Cheguei a temer que, muito cgtpinamente prometesse uma greve tremenda: o país a arder e os soldados da paz a assobiar para o lado. Parece que nem tanto. Os bombeiros ofendidos e unidos ocuparão ruas e praças do país em boa e civilizada gritaria contra Costa, contra a profissionalização, conta a futura Alta Autoridade, contra a unidade de missão, contra sei lá que mais coisas. Pelos vistos, sentem-se injustiçados. E vítimas! Às tantas foram eles que morreram às dezenas por esses pinhais fora onde ninguém os via. Também quem os não viu não volta a vê-los: debaixo de sete palmos de terra os falecidos não atinam com os vivos que passam perto. Nem com o tal Jaime Soares.
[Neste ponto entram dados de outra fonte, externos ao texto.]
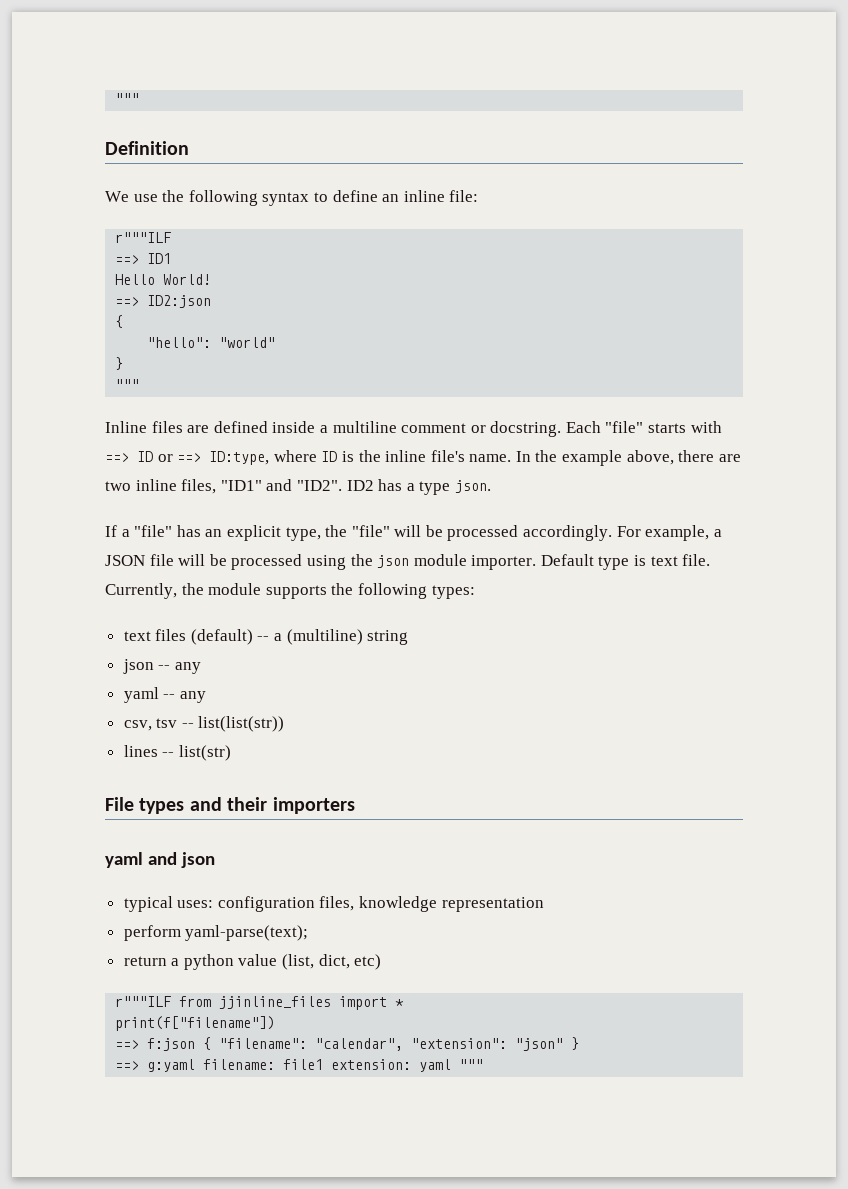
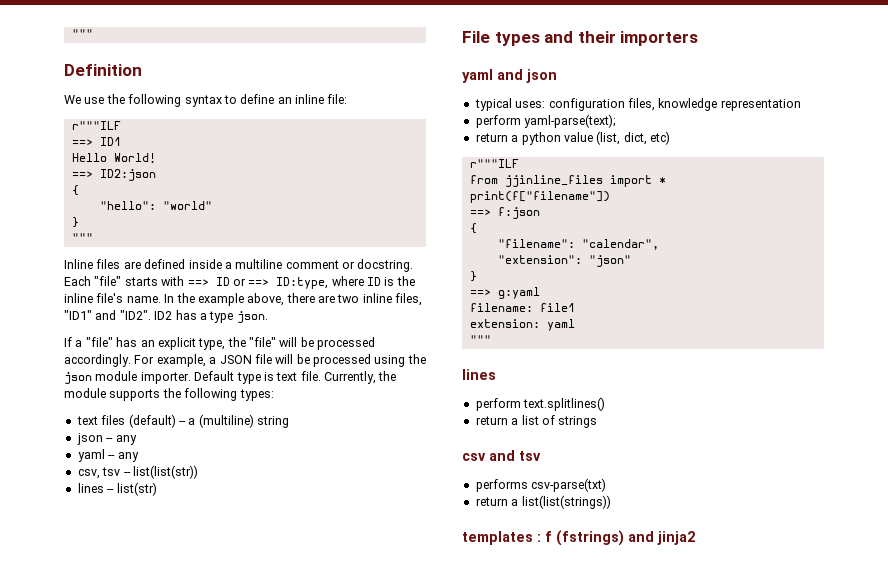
  return a python value (list, dict, etc)
- r"""ILF from jjinline_files import *
+ r"""ILF
+ from jjinline_files import *
- ==> f:json { "filename": "calendar", "extension": "json" }
+ ==> f:json
+ {
+ "filename": "calendar",
+ "extension": "json"
+ }
- ==> g:yaml filename: file1 extension: yaml """
+ ==> g:yaml
+ filename: file1
+ extension: yaml
+ """
+ lines
+ perform text.splitlines()
+ return a list of strings
+ csv and tsv
+ performs csv-parse(txt)
+ return a list(list(strings))
+ templates : f (fstrings) and jinja2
Para minha surpresa, Costa, desta feita, respondeu com prudência, contenção, civilizadamente, à berrata que, dizem-me, foi coroada de aplausos.
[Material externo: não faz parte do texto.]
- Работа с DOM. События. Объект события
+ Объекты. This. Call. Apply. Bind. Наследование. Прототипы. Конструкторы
Não duvido que numa casa onde não há pão todos gritem e ninguém tenha razão. No momento actual, com meio país ardido, é fácil encontrar culpados e, mais ainda, encontrar desculpas. Agora, que se tem de rapidamente arranjar soluções (reconstrução, pastos para o gado sobrevivente, alfaias agrícolas, destino a dar ao material ardido, solução urgentíssima para as colmeias que restas cujas abelhas correm o risco de morrer à fome na terra queimada e devastada, etc) conviria que o cavalheiro Soares adoptasse uma pose menos comicieira, menos ameaçadora, menos de ferrabrás de feira e, mesmo se, provavelmente, ambos não tenhamos Costa em alta estima, tratar com respeito um primeiro ministro que até foi ao congresso. A um congresso que se realizou quando o país corria riscos elevadíssimos de novos fogos! Ou, por outras palavras para ver se me entendem: A um congresso que, no caso de catástrofe repentina como a última, poderia ser responsável por forte inacção dos bombeiros cujos comandos ali estavam todos para re-eleger o senhor Soares que, há que dizê-lo já tem idade para deixar essa tarefa a gente mais nova. Mas, pelos vistos, a criatura é assim: quarenta anos de poder local, sete vezes deputado, dezenas de anos bombeiro e variadíssimos presidente da Liga. E não se cansa ou pensa que não se cansa, que é imprescindível, o melhor da rua. A triste cena do congresso prova à evidência, mesmo se o reelegem a 70%, que a criatura está gasta. Tão gasta quão gasta e inútil foi a sua deposição sobre os incêndios de Pedrogão.
Façam-lhe uma estátua, dediquem-lhe duas ruas e mandem-no para a reforma, aparar o bigode.